But just as I began, the excitement quickly turned to fear.

I soon discovered that it already was being shared with the world.  Anyone heard of Brene Brown?  I had too, though I had never read any of her books and didn’t know much about her work, just that she’d done a great TED talk on vulnerability some years back that I’d seen and appreciated.  I quickly learned that she was a PhD professor and an MFSW who’d been researching vulnerability for the past 15 years, that she’d written several New York Times Bestseller books on the topic, that she had a professional certification program to train practitioners on her research and its applications, that she had a slew of online courses for organizations and individuals to spread the message about vulnerability and its importance for our survival as connected and wholly formed humans -- that she had, already, started the vulnerability movement.  

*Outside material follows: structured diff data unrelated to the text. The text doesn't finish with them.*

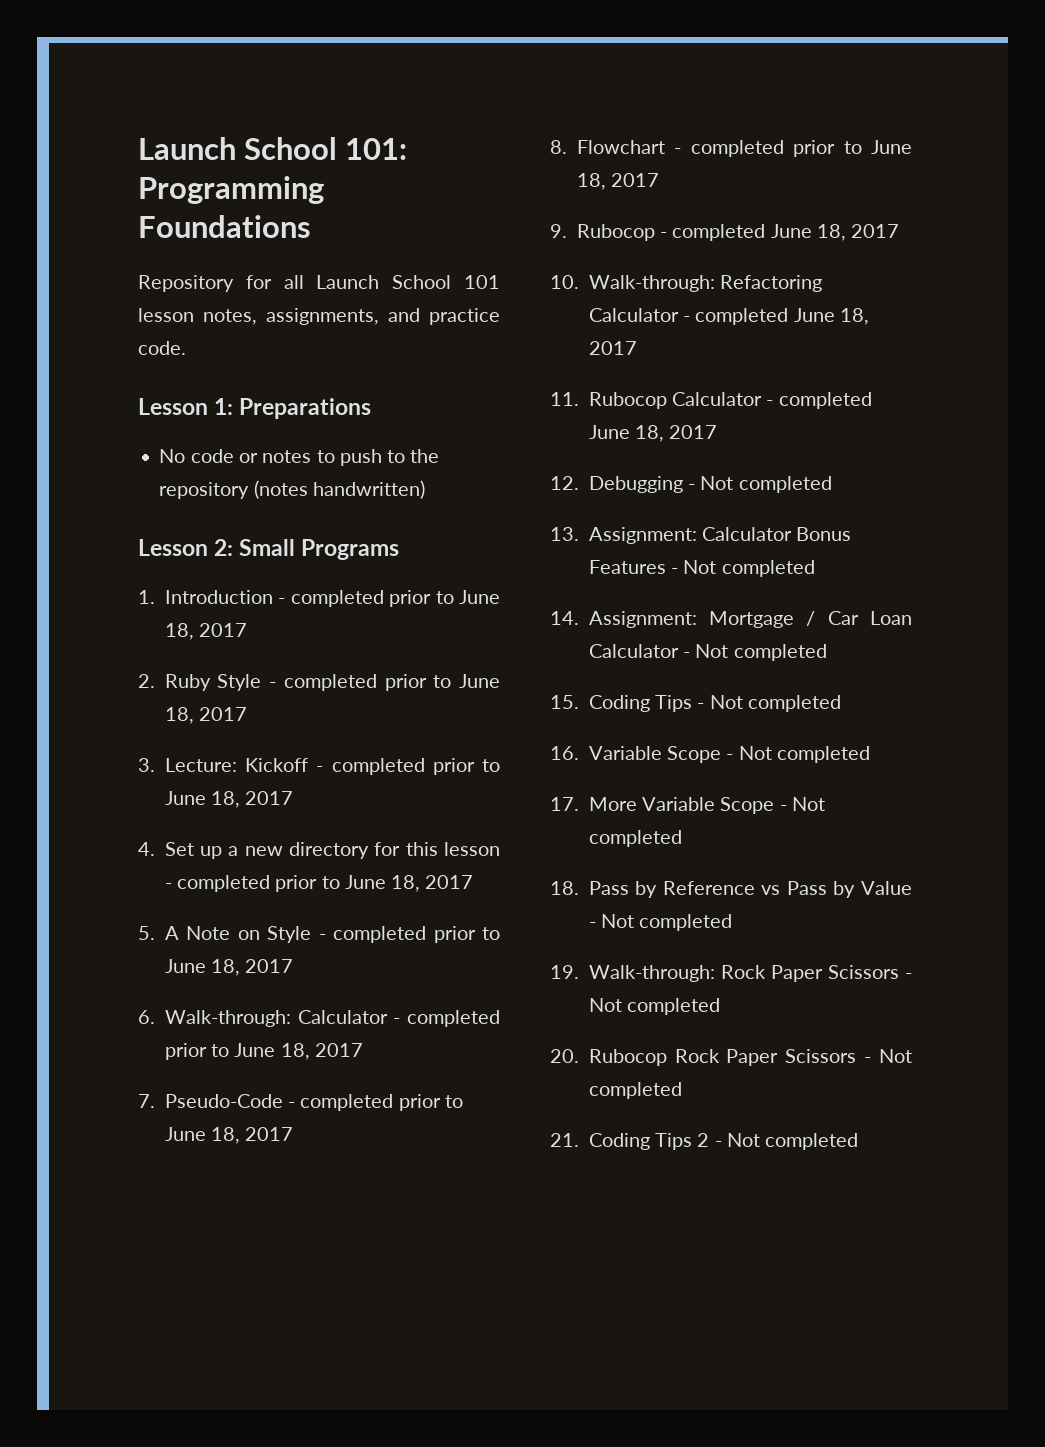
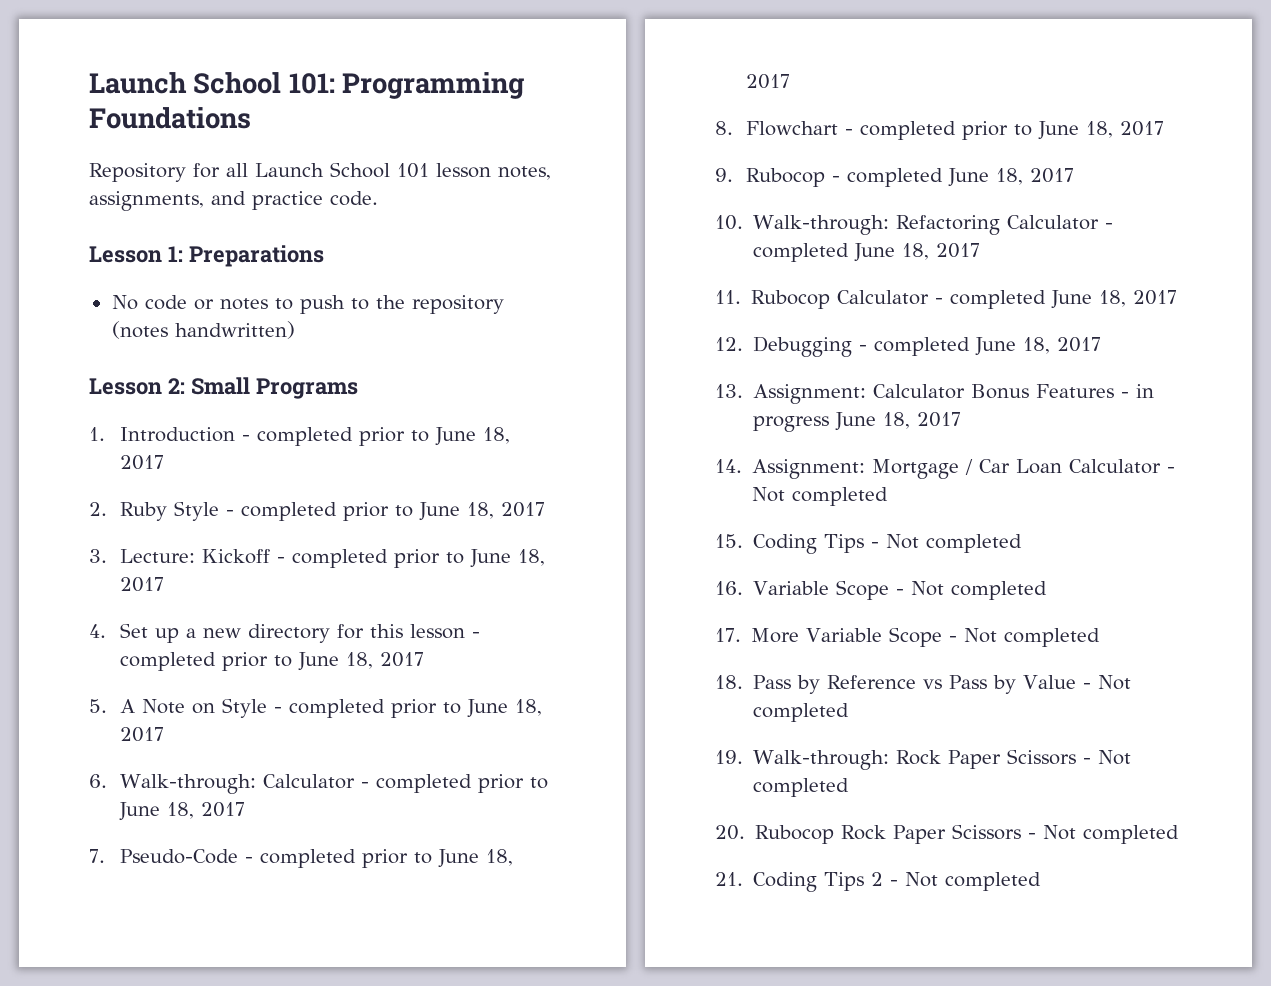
- 12. Debugging - Not completed
+ 12. Debugging - completed June 18, 2017
- 13. Assignment: Calculator Bonus Features - Not completed
+ 13. Assignment: Calculator Bonus Features - in progress June 18, 2017

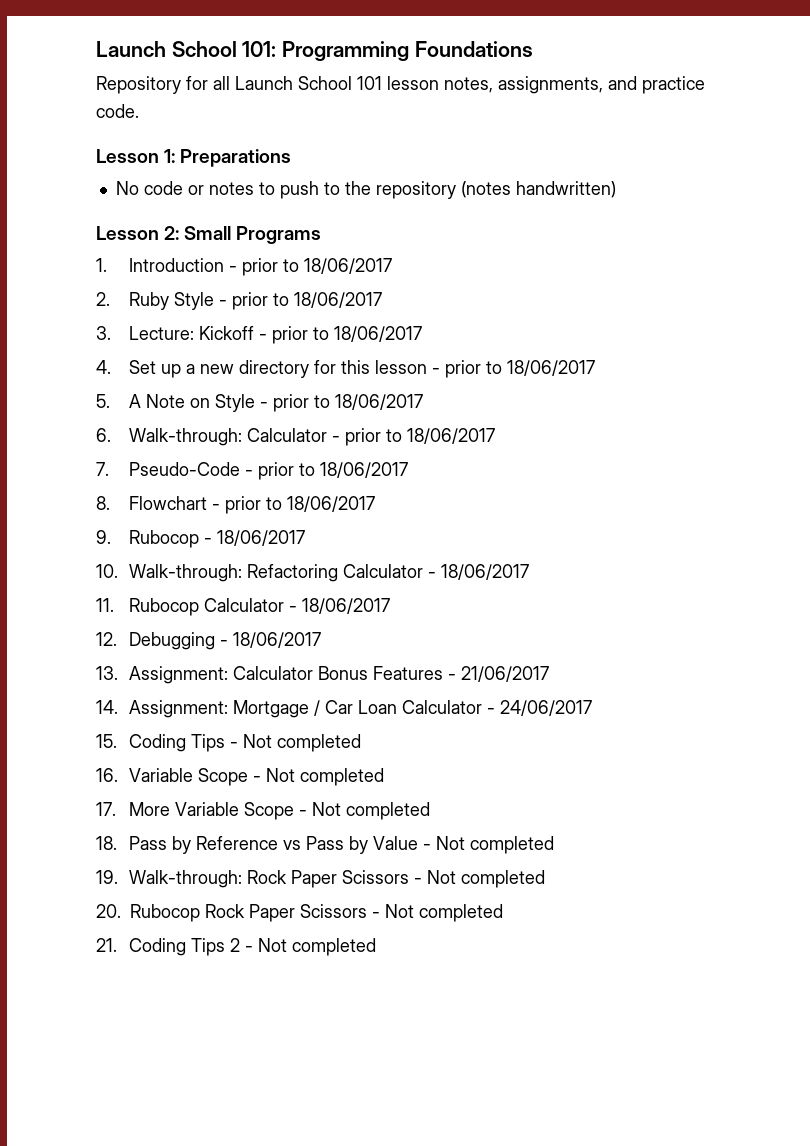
- 1. Introduction - completed prior to June 18, 2017
+ 1. Introduction - prior to 18/06/2017
- 2. Ruby Style - completed prior to June 18, 2017
+ 2. Ruby Style - prior to 18/06/2017
- 3. Lecture: Kickoff - completed prior to June 18, 2017
+ 3. Lecture: Kickoff - prior to 18/06/2017
- 4. Set up a new directory for this lesson - completed prior to June 18, 2017
+ 4. Set up a new directory for this lesson - prior to 18/06/2017
- 5. A Note on Style - completed prior to June 18, 2017
+ 5. A Note on Style - prior to 18/06/2017
- 6. Walk-through: Calculator - completed prior to June 18, 2017
+ 6. Walk-through: Calculator - prior to 18/06/2017
- 7. Pseudo-Code - completed prior to June 18, 2017
+ 7. Pseudo-Code - prior to 18/06/2017
- 8. Flowchart - completed prior to June 18, 2017
+ 8. Flowchart - prior to 18/06/2017
- 9. Rubocop - completed June 18, 2017
+ 9. Rubocop - 18/06/2017
- 10. Walk-through: Refactoring Calculator - completed June 18, 2017
+ 10. Walk-through: Refactoring Calculator - 18/06/2017
- 11. Rubocop Calculator - completed June 18, 2017
+ 11. Rubocop Calculator - 18/06/2017
- 12. Debugging - completed June 18, 2017
+ 12. Debugging - 18/06/2017
- 13. Assignment: Calculator Bonus Features - in progress June 18, 2017
+ 13. Assignment: Calculator Bonus Features - 21/06/2017
- 14. Assignment: Mortgage / Car Loan Calculator - Not completed
+ 14. Assignment: Mortgage / Car Loan Calculator - 24/06/2017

Shit.  I’m too late to the game.  It’s already being done.  I feel like an idiot.  What’s my Plan B?  

I wanted to run and hide.  First off, the name of my project was intended to be “The Vulnerability Project.”  I became quite attached to that name.  But as luck would have it, that too was already being done!  Another fan of vulnerability had already created that site and that Facebook page, and although I considered contacting her to say, “Hey, you know, this is kinda my project, you know?” -- instead I landed on “The Vulnerability Movement.”  A much scarier name when you’re the one who has to own it.  

I really just wanted to start a Project, and now I have to start a Movement?  I don’t know if I’m cut out for this.  Who am I to start a movement?  Maybe I should bail.  What’s Plan B again?

The fears and the insecurities began piling up.  I had originally targeted these first few weeks to launch my site and release my first book chapter, but I soon realized that I HAVE NO IDEA WHAT I’M DOING.  The vulnerability that I want people to embrace is eating me alive.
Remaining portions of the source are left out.